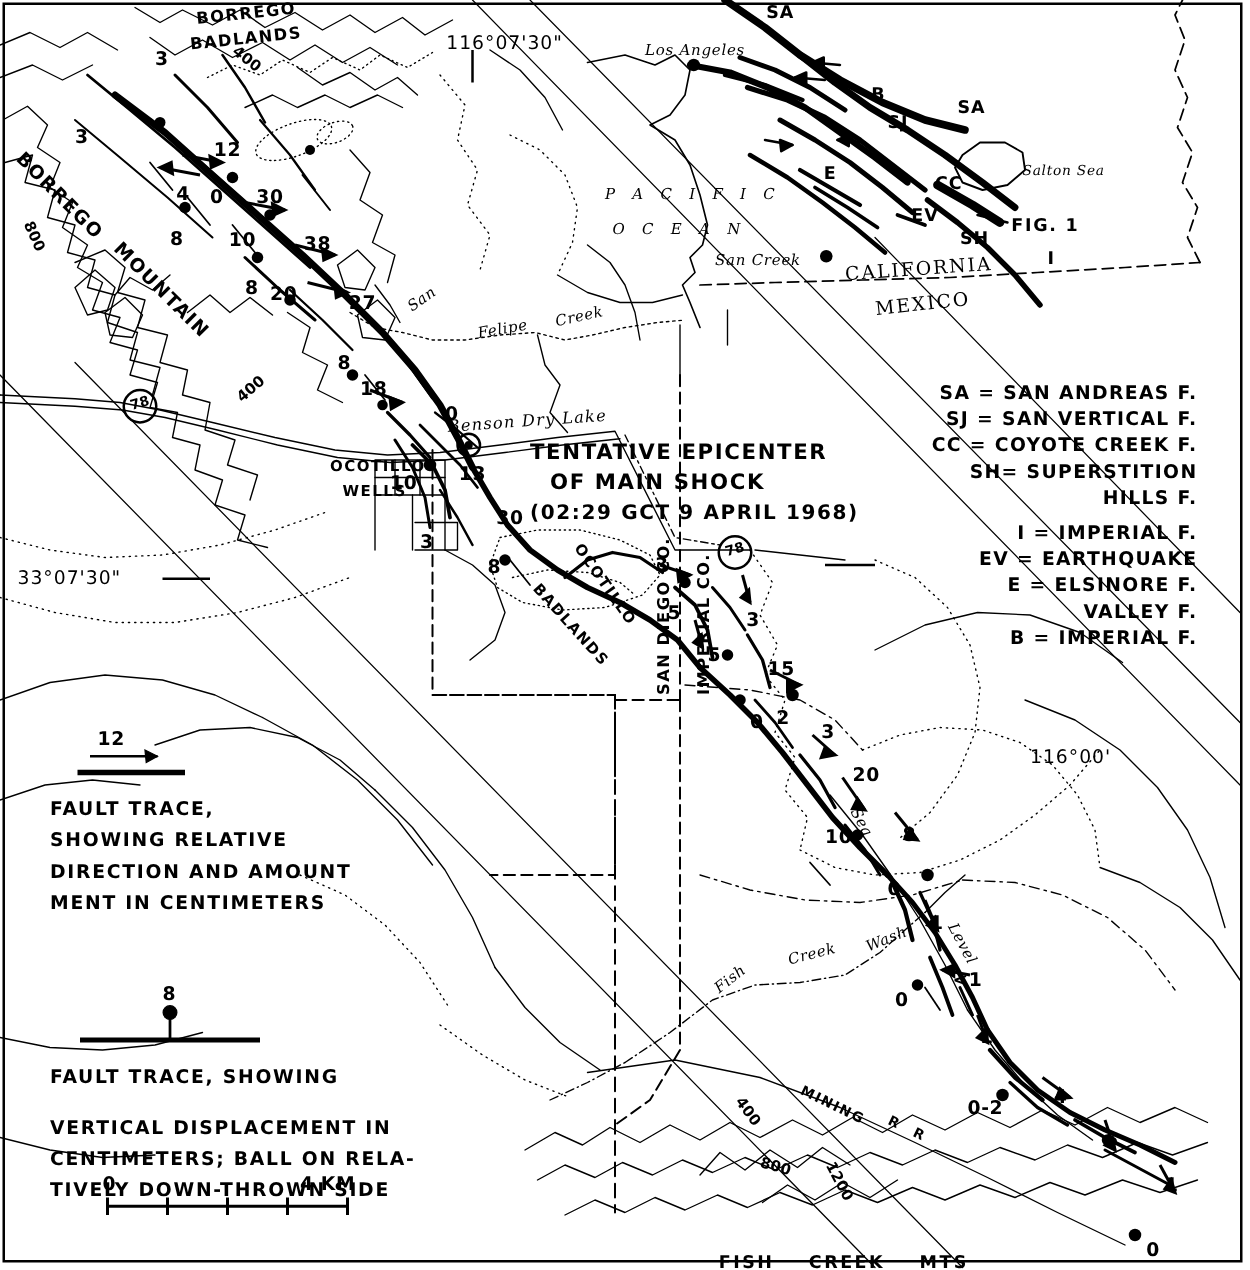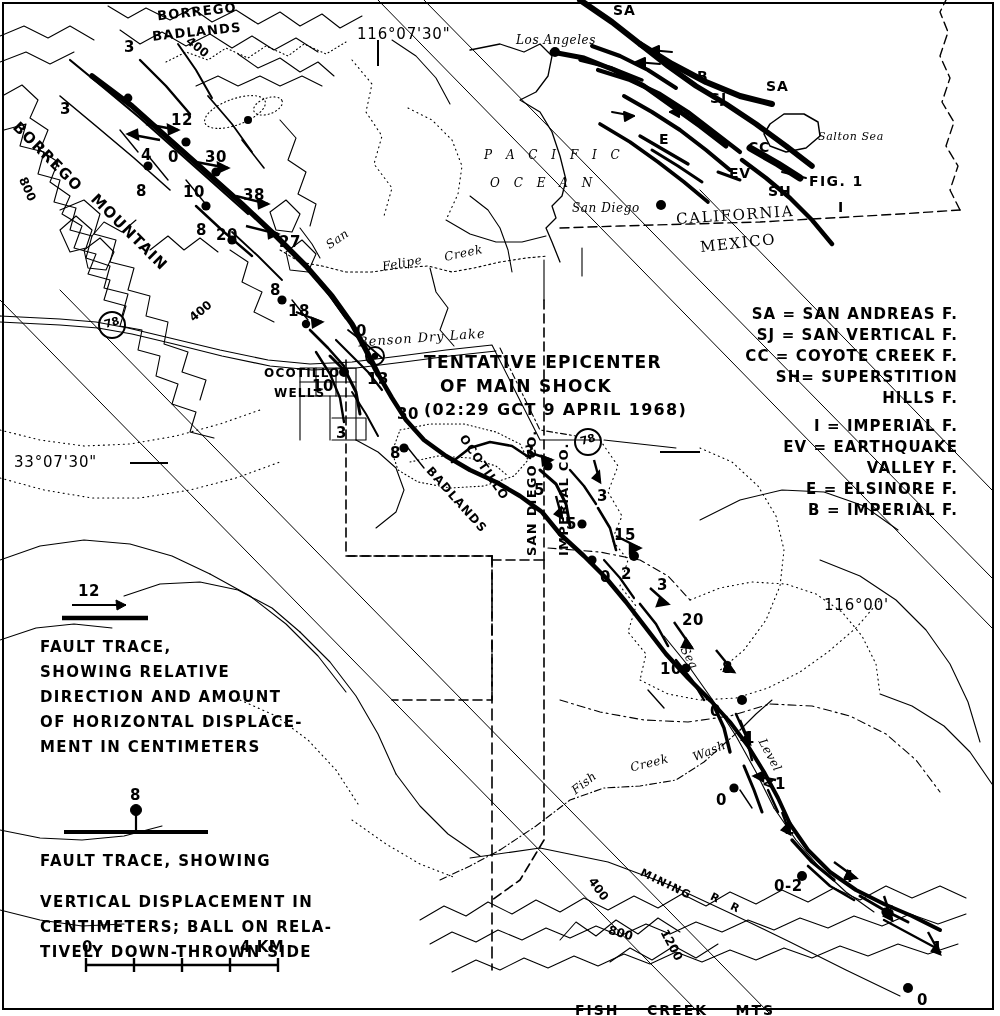--- a/index.html
+++ b/index.html
@@ -493,21 +493,21 @@
   <div class="lbl num" style="left:774px;top:877px;">0-2</div>
   <div class="lbl num" style="left:843px;top:868px;">4</div>
   <div class="lbl num" style="left:884px;top:903px;">6</div>
   <div class="lbl num" style="left:932px;top:939px;">1</div>
   <div class="lbl num" style="left:917px;top:991px;">0</div>
 
   <div class="lbl inset-ser" style="left:484px;top:148px;letter-spacing:5px;font-style:italic;">P A C I F I C</div>
   <div class="lbl inset-ser" style="left:490px;top:176px;letter-spacing:5px;font-style:italic;">O C E A N</div>
 
   <div class="lbl inset-ital" style="left:516px;top:33px;font-size:12px;">Los Angeles</div>
-  <div class="lbl inset-ital" style="left:572px;top:201px;font-size:12px;">San Diego</div>
+  <div class="lbl inset-ital" style="left:572px;top:201px;font-size:12px;">San Creek</div>
   <div class="lbl inset-ital" style="left:818px;top:130px;font-size:11px;">Salton Sea</div>
 
   <div class="lbl inset-ser" style="left:676px;top:206px;font-size:15px;letter-spacing:1.6px;transform:rotate(-4deg);">CALIFORNIA</div>
   <div class="lbl inset-ser" style="left:700px;top:234px;font-size:15px;letter-spacing:1.6px;transform:rotate(-6deg);">MEXICO</div>
 
   <div class="lbl inset-code" style="left:613px;top:2px;">SA</div>
   <div class="lbl inset-code" style="left:766px;top:78px;">SA</div>
   <div class="lbl inset-code" style="left:697px;top:68px;">B</div>
   <div class="lbl inset-code" style="left:710px;top:90px;">SJ</div>
   <div class="lbl inset-code" style="left:659px;top:131px;">E</div>
@@ -518,31 +518,30 @@
   <div class="lbl inset-code" style="left:809px;top:173px;letter-spacing:1.4px;">FIG. 1</div>
 
   <div class="abbrbox">
     <div class="abbr-line">SA = SAN ANDREAS F.</div>
     <div class="abbr-line">SJ = SAN VERTICAL F.</div>
     <div class="abbr-line">CC = COYOTE CREEK F.</div>
     <div class="abbr-line">SH= SUPERSTITION</div>
     <div class="abbr-line">HILLS F.</div>
     <div class="abbr-line" style="margin-top:10px;">I = IMPERIAL F.</div>
     <div class="abbr-line">EV = EARTHQUAKE</div>
+    <div class="abbr-line">E = ELSINORE F.</div>
     <div class="abbr-line">VALLEY F.</div>
-    <div class="abbr-line">E = ELSINORE F.</div>
     <div class="abbr-line">B = IMPERIAL F.</div>
   </div>
 
   <div class="lbl num" style="left:78px;top:582px;">12</div>
   <div class="legendbox" style="left:40px;top:638px;">
     <div class="legend-line">FAULT TRACE,</div>
     <div class="legend-line" style="margin-top:7px;">SHOWING RELATIVE</div>
     <div class="legend-line" style="margin-top:7px;">DIRECTION AND AMOUNT</div>
-    <div class="legend-line" style="margin-top:7px;">OF HORIZONTAL DISPLACE-</div>
     <div class="legend-line" style="margin-top:7px;">MENT IN CENTIMETERS</div>
   </div>
 
   <div class="lbl num" style="left:130px;top:786px;">8</div>
   <div class="legendbox" style="left:40px;top:852px;">
     <div class="legend-line">FAULT TRACE, SHOWING</div>
     <div class="legend-line" style="margin-top:23px;">VERTICAL DISPLACEMENT IN</div>
     <div class="legend-line" style="margin-top:7px;">CENTIMETERS; BALL ON RELA-</div>
     <div class="legend-line" style="margin-top:7px;">TIVELY DOWN-THROWN SIDE</div>
   </div>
:::::
Every line above from the line with "SAN VERTICAL F.</div>" to the line with "BALL ON RELA-</div>", inclusive, must be returned exactly; no other line belongs in the reply.

**YOUR SOLUTION**
     <div class="abbr-line">SJ = SAN VERTICAL F.</div>
     <div class="abbr-line">CC = COYOTE CREEK F.</div>
     <div class="abbr-line">SH= SUPERSTITION</div>
     <div class="abbr-line">HILLS F.</div>
     <div class="abbr-line" style="margin-top:10px;">I = IMPERIAL F.</div>
     <div class="abbr-line">EV = EARTHQUAKE</div>
+    <div class="abbr-line">E = ELSINORE F.</div>
     <div class="abbr-line">VALLEY F.</div>
-    <div class="abbr-line">E = ELSINORE F.</div>
     <div class="abbr-line">B = IMPERIAL F.</div>
   </div>
 
   <div class="lbl num" style="left:78px;top:582px;">12</div>
   <div class="legendbox" style="left:40px;top:638px;">
     <div class="legend-line">FAULT TRACE,</div>
     <div class="legend-line" style="margin-top:7px;">SHOWING RELATIVE</div>
     <div class="legend-line" style="margin-top:7px;">DIRECTION AND AMOUNT</div>
-    <div class="legend-line" style="margin-top:7px;">OF HORIZONTAL DISPLACE-</div>
     <div class="legend-line" style="margin-top:7px;">MENT IN CENTIMETERS</div>
   </div>
 
   <div class="lbl num" style="left:130px;top:786px;">8</div>
   <div class="legendbox" style="left:40px;top:852px;">
     <div class="legend-line">FAULT TRACE, SHOWING</div>
     <div class="legend-line" style="margin-top:23px;">VERTICAL DISPLACEMENT IN</div>
     <div class="legend-line" style="margin-top:7px;">CENTIMETERS; BALL ON RELA-</div>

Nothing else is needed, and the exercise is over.